Biodiesel has been studied extensively for use in place of oil extracted from the ground.It is the most commercially produced bio-fuel up to date. While the fuel properties of biodiesel are comparable to those of fossil diesel, it can be produced with low levels of carbon emission. Furthermore, biodiesel can immediately be used in conventional diesel engines, with no modifications of the engine.
It has been hypothesized that left-over cooking oil can be an abundant source for biodiesel production. For that to happen, however, the oil must underdo a chemical modification called transesterification, which requires the use of an expensive catalyst.
The efficiency of the transesterification process is affected by several parameters. These include temperature, the time provided for the reaction to happen, and the nature of the catalysts used. If one wants to achieve optimal conversion ratio, therefore, at least one of those factors needs to be optimized.
Researchers from several universities collaborated recently to synthesize a novel catalyst for the conversion the transesterification of cooking oil into biodiesel. The catalyst was tested on leftover cooking oil, and the resultant biodiesel was characterized so as to make sure that it can be used in similar ways as ordinary diesel.
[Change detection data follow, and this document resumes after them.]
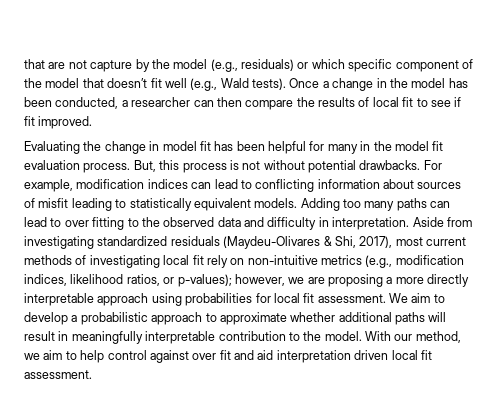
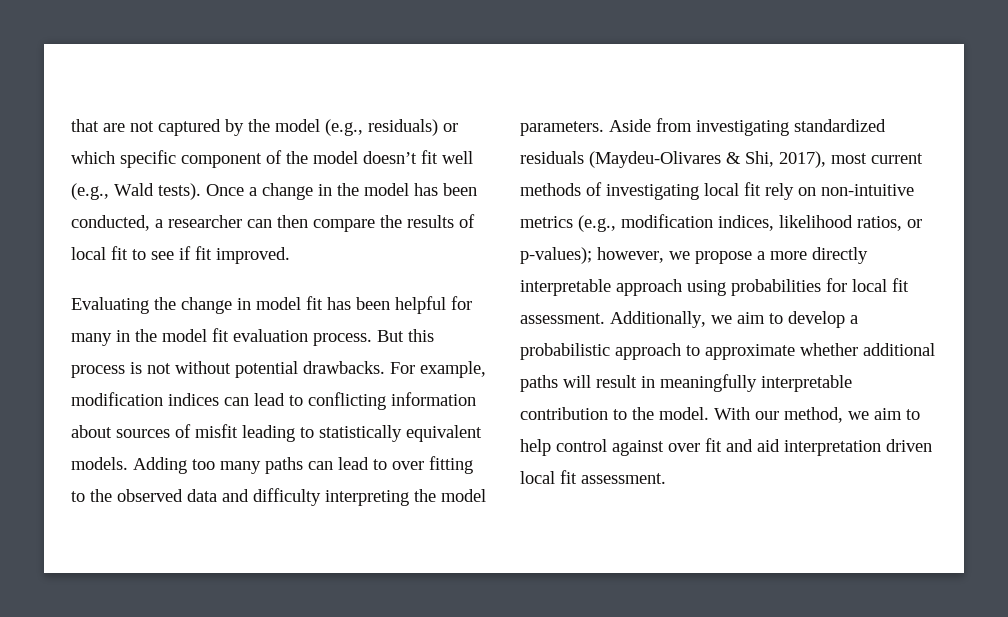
- that are not capture by the model (e.g., residuals) or which specific component of the model that doesn’t fit well (e.g., Wald tests).
+ that are not captured by the model (e.g., residuals) or which specific component of the model doesn’t fit well (e.g., Wald tests).
- But, this process is not without potential drawbacks.
+ But this process is not without potential drawbacks.
- Adding too many paths can lead to over fitting to the observed data and difficulty in interpretation.
+ Adding too many paths can lead to over fitting to the observed data and difficulty interpreting the model parameters.
- Aside from investigating standardized residuals (Maydeu-Olivares & Shi, 2017), most current methods of investigating local fit rely on non-intuitive metrics (e.g., modification indices, likelihood ratios, or p-values); however, we are proposing a more directly interpretable approach using probabilities for local fit assessment.
+ Aside from investigating standardized residuals (Maydeu-Olivares & Shi, 2017), most current methods of investigating local fit rely on non-intuitive metrics (e.g., modification indices, likelihood ratios, or p-values); however, we propose a more directly interpretable approach using probabilities for local fit assessment.
- We aim to develop a probabilistic approach to approximate whether additional paths will result in meaningfully interpretable contribution to the model.
+ Additionally, we aim to develop a probabilistic approach to approximate whether additional paths will result in meaningfully interpretable contribution to the model.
The researchers showed that the novel catalyst they synthesized (called Zn-MgO-ZrO2) is highly active when turning cooking oil into biodiesel. In fact, the catalyst was so effective that 92.3% of the cooking oil was transmuted into biodiesel. What’s more, the catalyst itself isn’t lost in the reaction, and can be reusable, following a simple chemical modification. Lastly, the resultant biodiesel was tested according to the most strict standards in the energy industry, and was found to be just as effective as the biodiesel used in diesel engines.
The new catalyst can help in recycling waste – leftover cooking oil – and turning it from a pollutant into a useful energy source. This discovery can therefore be of great help in eliminating some of the need for fossil fuels, thus mitigating and slowing down climate change.
The researchers involved in this research were: Ala’a H. Al-Muhtaseb and Mohammed Al-Riyami, Htet Htet Kyaw, Myo Tay Zar Myint and Lamya Al-Haj from Sultan Qaboos University, Ahmed I. Osman from Queen’s University Belfast, Farrukh Jamil from COMSATS University, Asma A. Alothman from King Saud University, Ahmad Abu-Jrai from Al-Hussein Bin Talal University, and Vinoth Kumar Ponnusamy from Kaohsiung Medical University.